EU-Datenschutz-Grundverordnung/ EU-DSGVO 70 % der CIOs: Mein Unternehmen schafft es zum Termin nicht

Die Zeit, die Angstarre zu verlassen und das Unternehmen fit für die EU DSG-VO zu machen, ist gekommen.
Wie das Kaninchen auf die Schlange schaut die Mehrheit der IT-Verantwortlichen auf den 25.5.2018. Es wird Zeit, etwas zu tun.

70 % der befragten IT-Verantwortlichen einer NetApp-Umfrage befürchten, dass ihr Unternehmen die EU-DSGVO-Vorgaben zum Termin (25.5.2018) nicht erfüllen kann. Wie Sie das noch hinbekommen, lernen Sie auf dem Praxistraining »Umsetzung der EU-Datenschutz-Grundverordnung« am 11. Juli 2017 in München.

»Komplett verstanden« haben laut Umfrage von NetApp-Umfrage nur 17 Prozent der Deutschen CIOs die EU-DSGVO, womit sie in Europa aber an der Spitze liegen. Auch schlechte Vorbereitung attestieren die von NetApp befragten 750 IT-Verantwortlichen aus Deutschland, Frankreich und UK ihren Unternehmen bei der Vorbereitung auf die EU-DSGVO.

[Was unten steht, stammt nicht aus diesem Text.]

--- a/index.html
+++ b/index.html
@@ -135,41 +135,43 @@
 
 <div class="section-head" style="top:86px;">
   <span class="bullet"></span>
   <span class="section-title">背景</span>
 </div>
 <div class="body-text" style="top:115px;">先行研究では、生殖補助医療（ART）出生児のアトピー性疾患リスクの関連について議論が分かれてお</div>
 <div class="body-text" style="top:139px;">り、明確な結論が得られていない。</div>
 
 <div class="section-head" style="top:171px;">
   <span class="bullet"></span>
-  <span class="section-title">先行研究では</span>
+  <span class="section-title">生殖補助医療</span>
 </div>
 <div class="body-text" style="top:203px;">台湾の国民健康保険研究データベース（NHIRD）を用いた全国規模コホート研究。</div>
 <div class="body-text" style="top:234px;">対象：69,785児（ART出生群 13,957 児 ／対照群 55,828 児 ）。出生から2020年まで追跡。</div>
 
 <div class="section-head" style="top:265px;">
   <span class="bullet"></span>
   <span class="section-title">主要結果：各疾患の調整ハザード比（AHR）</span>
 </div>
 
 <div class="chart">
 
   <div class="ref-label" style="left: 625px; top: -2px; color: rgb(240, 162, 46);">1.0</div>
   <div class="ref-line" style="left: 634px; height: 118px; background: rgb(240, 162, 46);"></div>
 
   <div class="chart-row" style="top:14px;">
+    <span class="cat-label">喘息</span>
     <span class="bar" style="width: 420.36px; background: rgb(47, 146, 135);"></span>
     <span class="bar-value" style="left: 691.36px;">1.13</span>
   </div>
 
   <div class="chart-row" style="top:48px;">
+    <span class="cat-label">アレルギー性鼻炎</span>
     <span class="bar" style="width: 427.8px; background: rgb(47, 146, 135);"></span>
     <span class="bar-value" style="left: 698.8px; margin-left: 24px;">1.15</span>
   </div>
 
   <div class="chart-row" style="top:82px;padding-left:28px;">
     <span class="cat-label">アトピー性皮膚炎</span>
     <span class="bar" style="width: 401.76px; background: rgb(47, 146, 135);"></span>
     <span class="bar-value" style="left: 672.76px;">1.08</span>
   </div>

Dies ist insofern bedenklich, als die  EU-DSGVO bei Verstößen Strafen bis zu 4 Prozent des globalen Unternehmensumsatzes, bzw. 20 Millionen Euro vorsieht. Wer als Unternehmer die Datenschutzrechte Privater verletzt, kann von diesen neuerdings auch noch zivilrechtlich belangt werden.

Mit einem unternehmenseigenen Datenschutzkonzept müssen künftig Maßnahmen zum Schutz personenbezogener Daten ergriffen, nachgewiesen und regelmäßig auditiert werden. Dies verlangt nicht nur eine IT auf dem Stand der aktuellen Security-Technik, sondern mitunter tiefe Eingriffe in eingespielte Unternehmensabläufe.

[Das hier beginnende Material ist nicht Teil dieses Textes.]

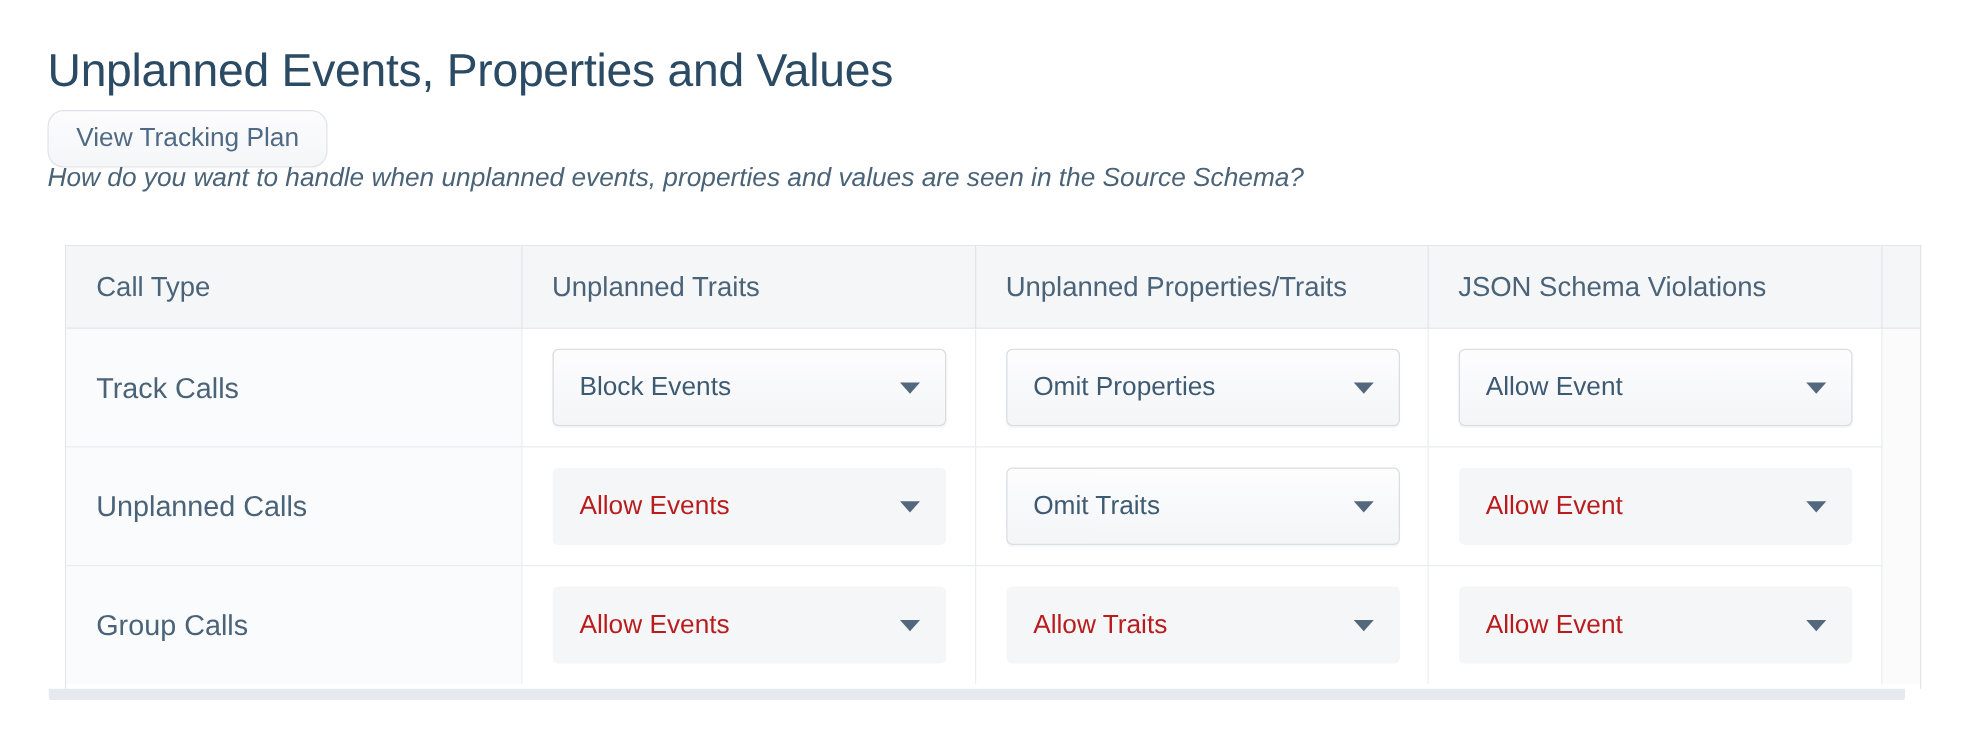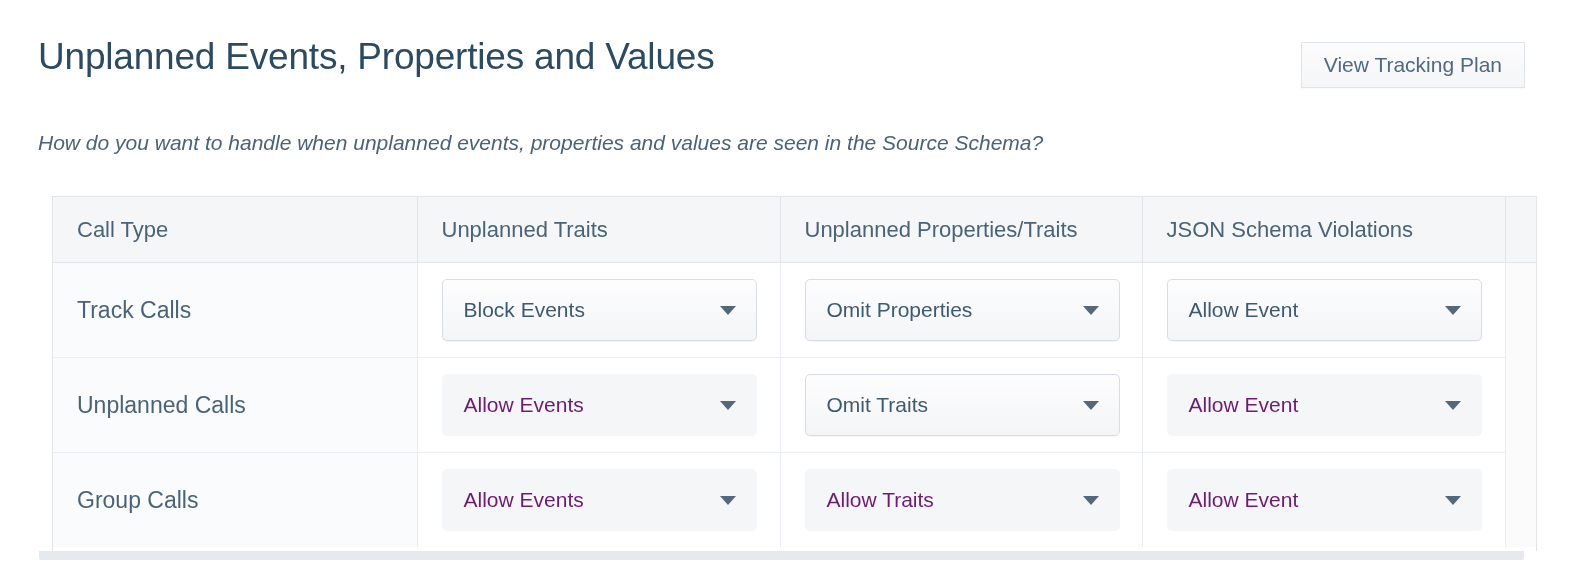--- a/index.html
+++ b/index.html
@@ -25,38 +25,39 @@
   
   .header-row {
     position: absolute;
     left: 38px;
     top: 34px;
     width: 1487px;
     height: 62px;
     display: flex;
     align-items: flex-start;
     justify-content: space-between;
+    flex-direction: column;
   }
   .page-title {
     font-size: 37px;
     line-height: 46px;
     font-weight: 400;
     letter-spacing: -0.2px;
     color: #2b4a63;
     white-space: nowrap;
     margin: 0;
     padding: 0;
   }
   .view-plan-button {
     margin-top: 8px;
     box-sizing: border-box;
     height: 46px;
     padding: 0 22px;
     border: 1px solid #dfe3eb;
-    border-radius: 0;
+    border-radius: 13px;
     background: linear-gradient(180deg, #fcfcfd 0%, #f5f6f8 100%);
     color: #4e6a84;
     font-family: "Liberation Sans", sans-serif;
     font-size: 21px;
     line-height: 44px;
     white-space: nowrap;
     cursor: pointer;
     box-shadow: 0 1px 0 rgba(0,0,0,0.02);
   }
 
@@ -169,21 +170,21 @@
   .select .select-label {
     padding-left: 21px;
     font-size: 21px;
     line-height: 30px;
     white-space: nowrap;
     overflow: hidden;
     text-overflow: ellipsis;
     padding-right: 52px;
   }
   .select.enabled .select-label { color: #3d5a73; }
-  .select.disabled .select-label { color: #701a75; }
+  .select.disabled .select-label { color: #b91c1c; }
 
   .select .caret {
     position: absolute;
     right: 20px;
     top: 50%;
     margin-top: -4px;
     width: 0;
     height: 0;
     border-left: 8px solid transparent;
     border-right: 8px solid transparent;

Erst 37 Prozent aller Unternehmen haben laut NetApp-Umfrage bislang in die Verbesserung der Prozesse des personenbezogenen Datenschutzes investiert, immerhin sind deutsche Unternehmen auch hier am aktivsten. Aber: die CIOs nehmen die Einführung der Verordnung als verwirrenden und schleppenden Prozess wahr.